Eu vi, juro que vi,
vindo num rompante,
abrindo a mata,
fazendo ventania,
subterfúgio;
coisa de bicho do mato
para aparecer.
Veio surgindo às risadas,
saindo do fundo do poema...
- Ouçam!...
É um menino de metro,
pretinho, azeviche...
Parece uma imagem,
ou miragem. Sei lá!
Pé no chão
e cabelo pixaim.
Corpo sarnento,
nariz com meleca,
chulé fedorento,
`zóinhos` remelentos,
falando pelos cotovelos...
Falava ininterruptamente
palavras estranhas,
desconexas,
tacanhas,
sem rela nem trela.
Iam assim; saindo,
uma atrás da outra
daquela pequena gamela.
Nem o pito aceso,
no canto dela caído,
fazia-o trancar a tramela.
Opa! Num pinote e rodopio só,
sumiu num rodamoinho.
Só vi o gorro vermelho
pendurado no canto da tela.
- Moleque safado!
- Passa fora daqui!
Anastácia em gritaria.
- Sai moleque!...
- Sai filhote de cruz credo!
Ouviu-se de novo o sorrisinho.
Só dava pra ver os dedinhos
saindo detrás do paspartur.
Correu, pulou,
deu a volta na moldura,
a traquina criatura.
Furou o bolo de fubá
o biscoito de araruta comeu,
e lambeu toda a rapadura.
- Meu Deus, quanta travessura!
Deu outra risada,
pitou o cachimbo de barro,
cerrou a cortina da cozinha...
E assim;
sem eira nem beira,
saiu do poema em correria
no meio de baita poeira,
só pra ninguém mais o ver.
Ah!

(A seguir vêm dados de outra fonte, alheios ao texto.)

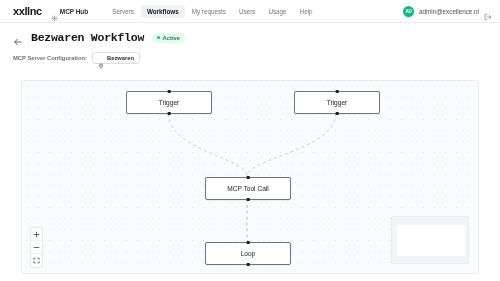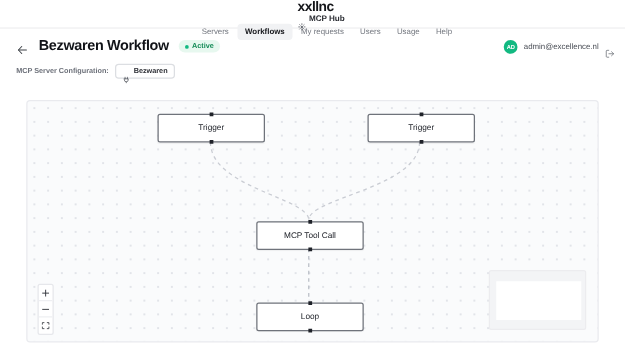"xxllnc" .topbar { flex-direction: column -> none }
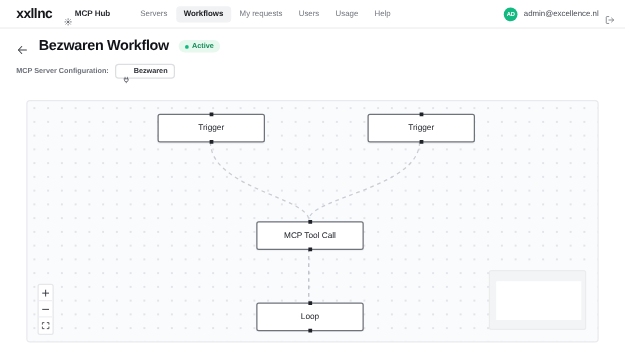"Bezwaren Workflow" .page-title { font-family: none -> Liberation Mono, monospace }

Pererê...
Pronto!
De bucho cheio;
foi dormiu e fazer dormir quem não dormia.
Pudera!
Num colchão fofo de poesia!
Saci-Pererê, um dos personagens mais conhecidos do folclore brasileiro. Possuí até um dia em sua homenagem: 31 de outubro. Diz a lenda que ele transformou-se de um jovem negro com apenas uma perna, de acordo com o mito, havia perdido a outra numa luta de capoeira. Passou a ser representado usando um gorro vermelho e um cachimbo, típico da cultura africana. Quem primeiro retratou o personagem, de forma brilhante na literatura infantil, foi o escritor Monteiro Lobato, nas histórias do Sítio do Pica-Pau Amarelo. E Tia Anastácia, é quem sofria mais com as travessuras dele.